In order to gain confidence with extensive changes done within the monorepo and to uncover any unknowns, we built a robust validation framework. Figure 7 illustrates the search validation framework. This framework is currently being utilized for many production releases, and is designed to be generic and extensible. 

Figure 7: Search Validation Framework.

Each client utilizing our search service has separate infra modules each for real-time updates, Lucene query processing, and request processing. Each of these modules run independently with different versions of code. As our changes touched all of these modules, hence the need for validating each module arose.  

We created a parallel setup for these infra modules each running Lucene 9 changes.

Read Flow Validation: Routing service is the entry point of any search requests. It aggregates responses from all shards and returns to the client. This service sampled some of the read requests along with their responses, compressed them and pushed them to the queue, which were then consumed by the validator framework.

Validation framework consumed the sampled requests and utilized parallel setup with Lucene 9 changes running across modules and hit the same request to the Lucene 9 setup. Responses from both production and Lucene 9 setup were matched.
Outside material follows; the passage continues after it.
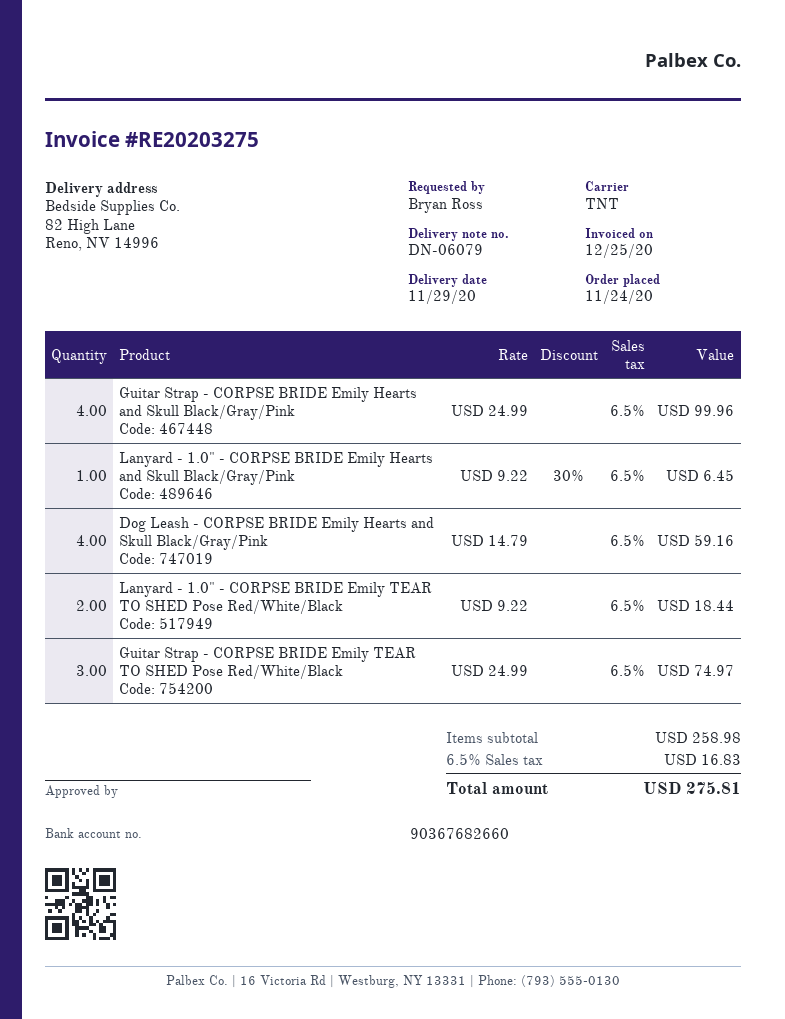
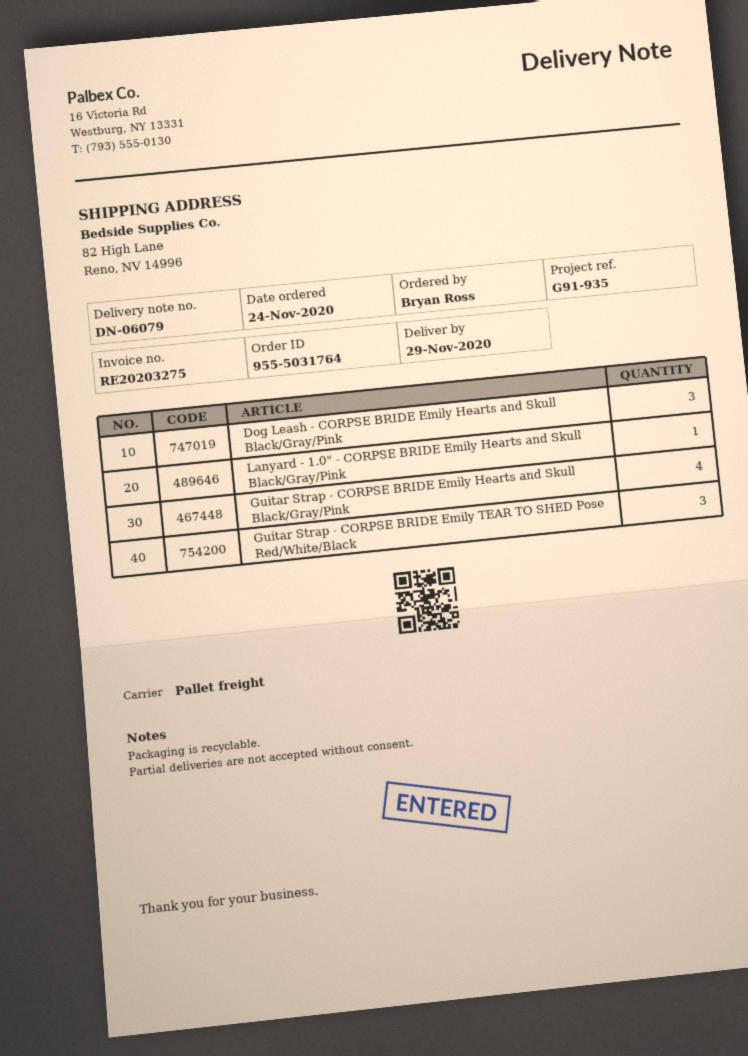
shipping method: TNT -> pallet freight
Dog Leash - CORPSE BRIDE Emily Hearts and Skull Black/Gray/Pink: 4 -> 3
Lanyard - 1.0" - CORPSE BRIDE Emily TEAR TO SHED Pose Red/White/Black: 2 -> none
Any mismatch found was published via metrics and was alerted to the team when threshold was breached.Robust metrics and alerts visibility to detect any discrepancies between the production environment and the Lucene 9 parallel setup significantly helped in a smooth Lucene migration process.

Write Flow Validation: Similar to read validation, sampled real-time updates events for selected documents were validated against both the index versions for sanity.

In certain scenarios, real-time updates reflected in production documents while the same was being processed by the parallel Lucene 9 setup and vice versa, which led to discrepant results during the read validation.

To addreess such scenarios, we implemented a retry mechanism, taking in account the QPS for production. Response matching percentage of 95+% was enough to give us the confidence to move ahead with the rollout. 

We got extra capacity temporarily to follow the standard blue-green setup and rollout. This ensured quick mitigation in case of any issue being encountered. Figure 8 demonstrated how a gradual percentage  rollout was done. We have our custom routing logic implemented at the routing service, which distributes the request across various instances. 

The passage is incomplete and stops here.